Information supplied:

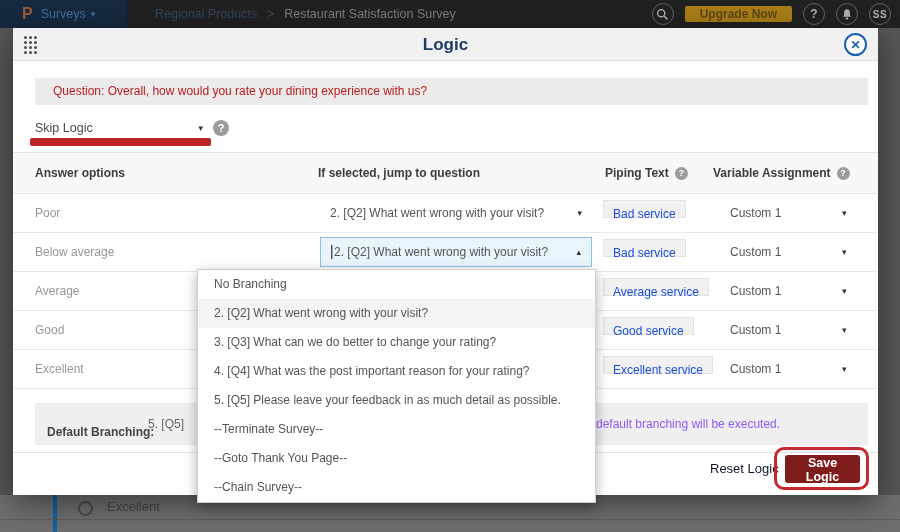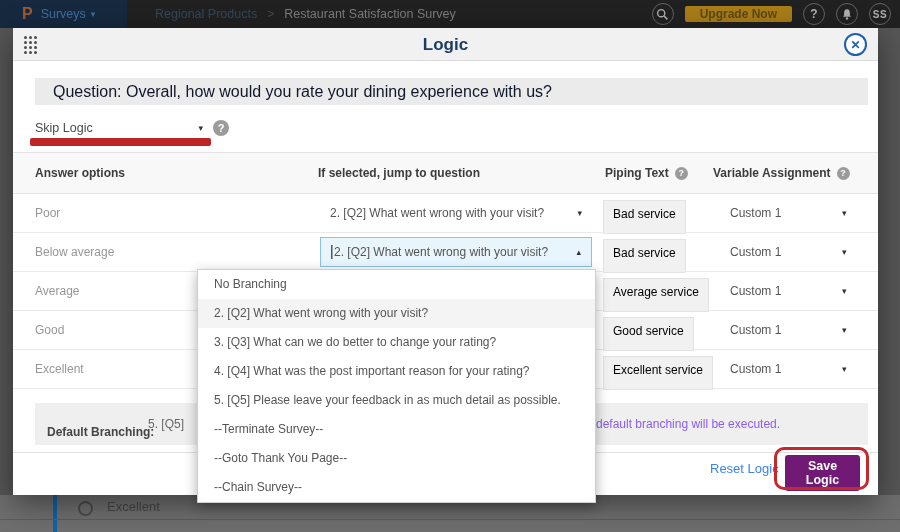"Question: Overall, how would you" .question-bar { color: #0f172a -> #b91c1c; font-size: 16px -> 12px }
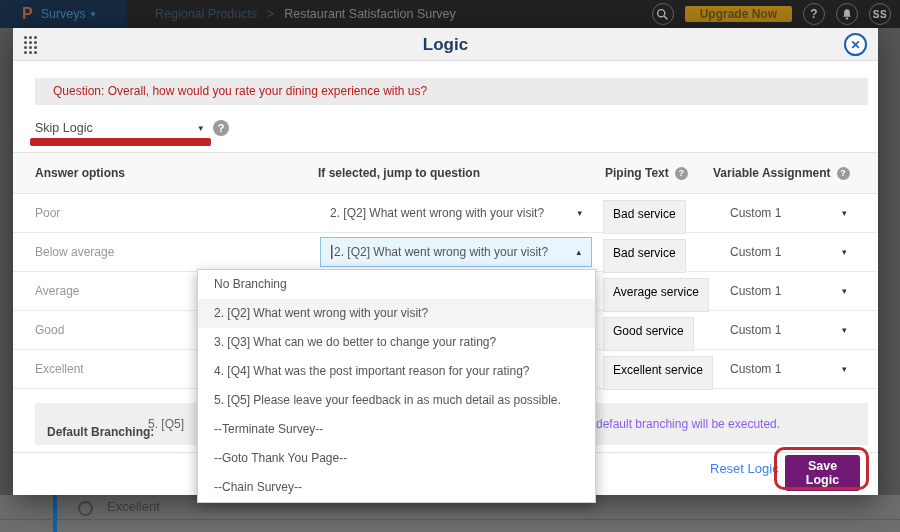"Bad service" .piping { color: #000000 -> #1d4ed8; height: 34px -> 18px }
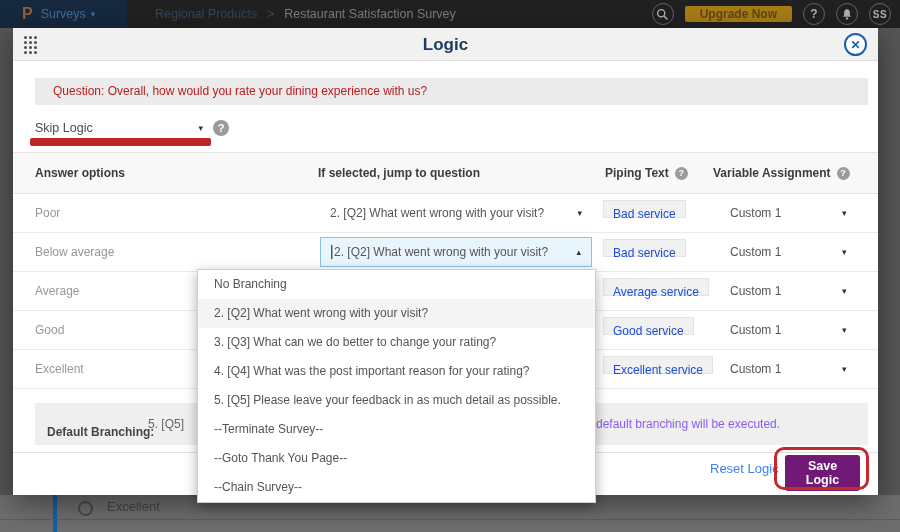"Reset Logic" .reset-link { color: #3b82f6 -> #0f172a }
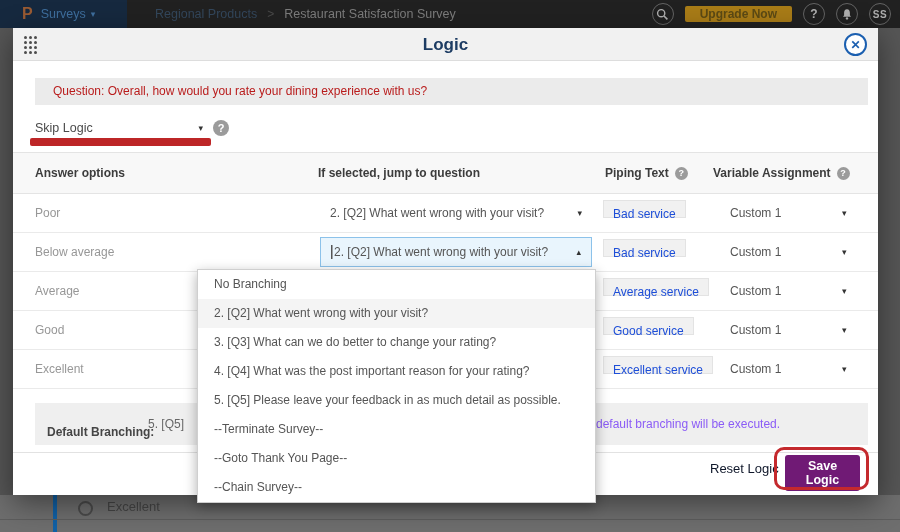"Save Logic" .save-btn { background: #701a75 -> #7f1d1d; height: 36px -> 28px }
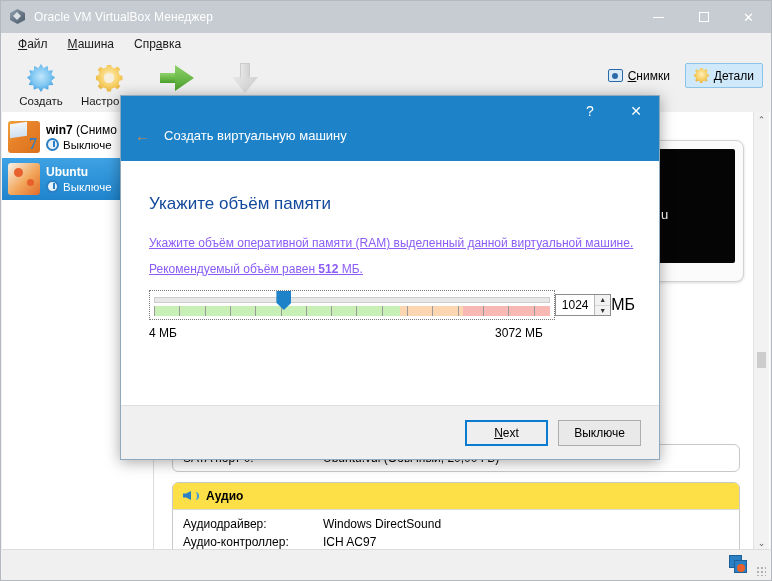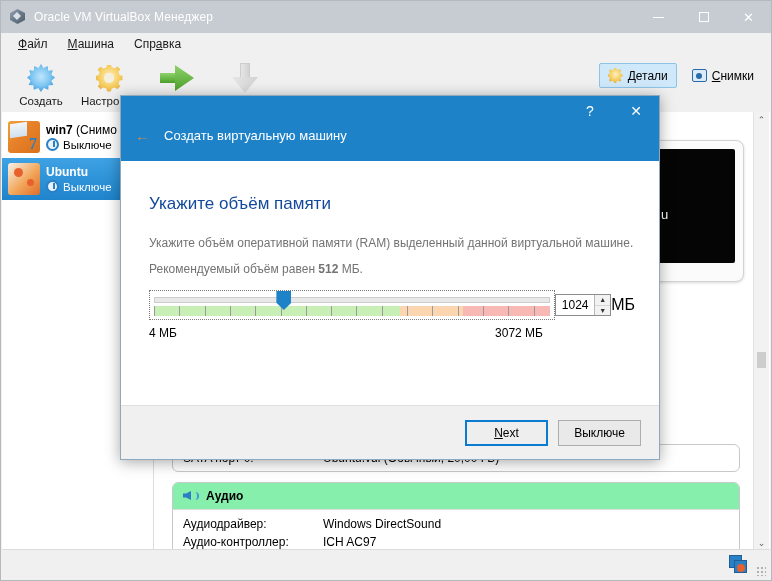"Детали" div.tb-tab { order: before "Снимки" -> after "Снимки" }
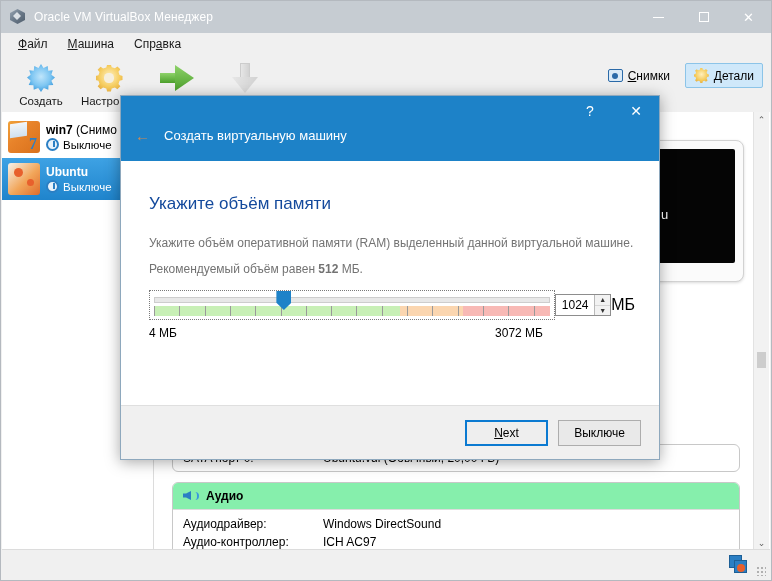"Укажите объём оперативной памяти (RAM)" .dlg-p { color: #737373 -> #8b5cf6; text-decoration: none -> underline }
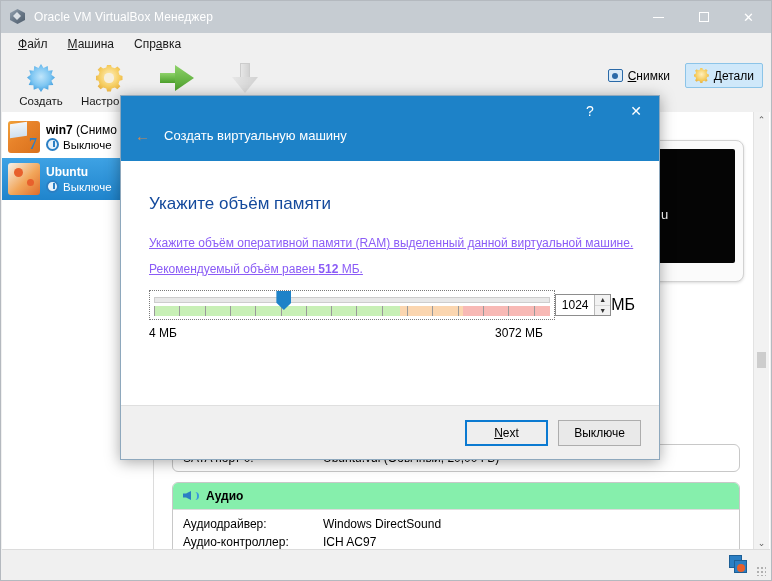"Аудио" .detgroup .ghead { background: #86efac -> #fde047 }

To do: Before you finish, make sure every line above has been repeated exactly and no picture remains in the copy.

Task output:
"Question: Overall, how would you" .question-bar { color: #0f172a -> #b91c1c; font-size: 16px -> 12px }
"Bad service" .piping { color: #000000 -> #1d4ed8; height: 34px -> 18px }
"Reset Logic" .reset-link { color: #3b82f6 -> #0f172a }
"Save Logic" .save-btn { background: #701a75 -> #7f1d1d; height: 36px -> 28px }
"Детали" div.tb-tab { order: before "Снимки" -> after "Снимки" }
"Укажите объём оперативной памяти (RAM)" .dlg-p { color: #737373 -> #8b5cf6; text-decoration: none -> underline }
"Аудио" .detgroup .ghead { background: #86efac -> #fde047 }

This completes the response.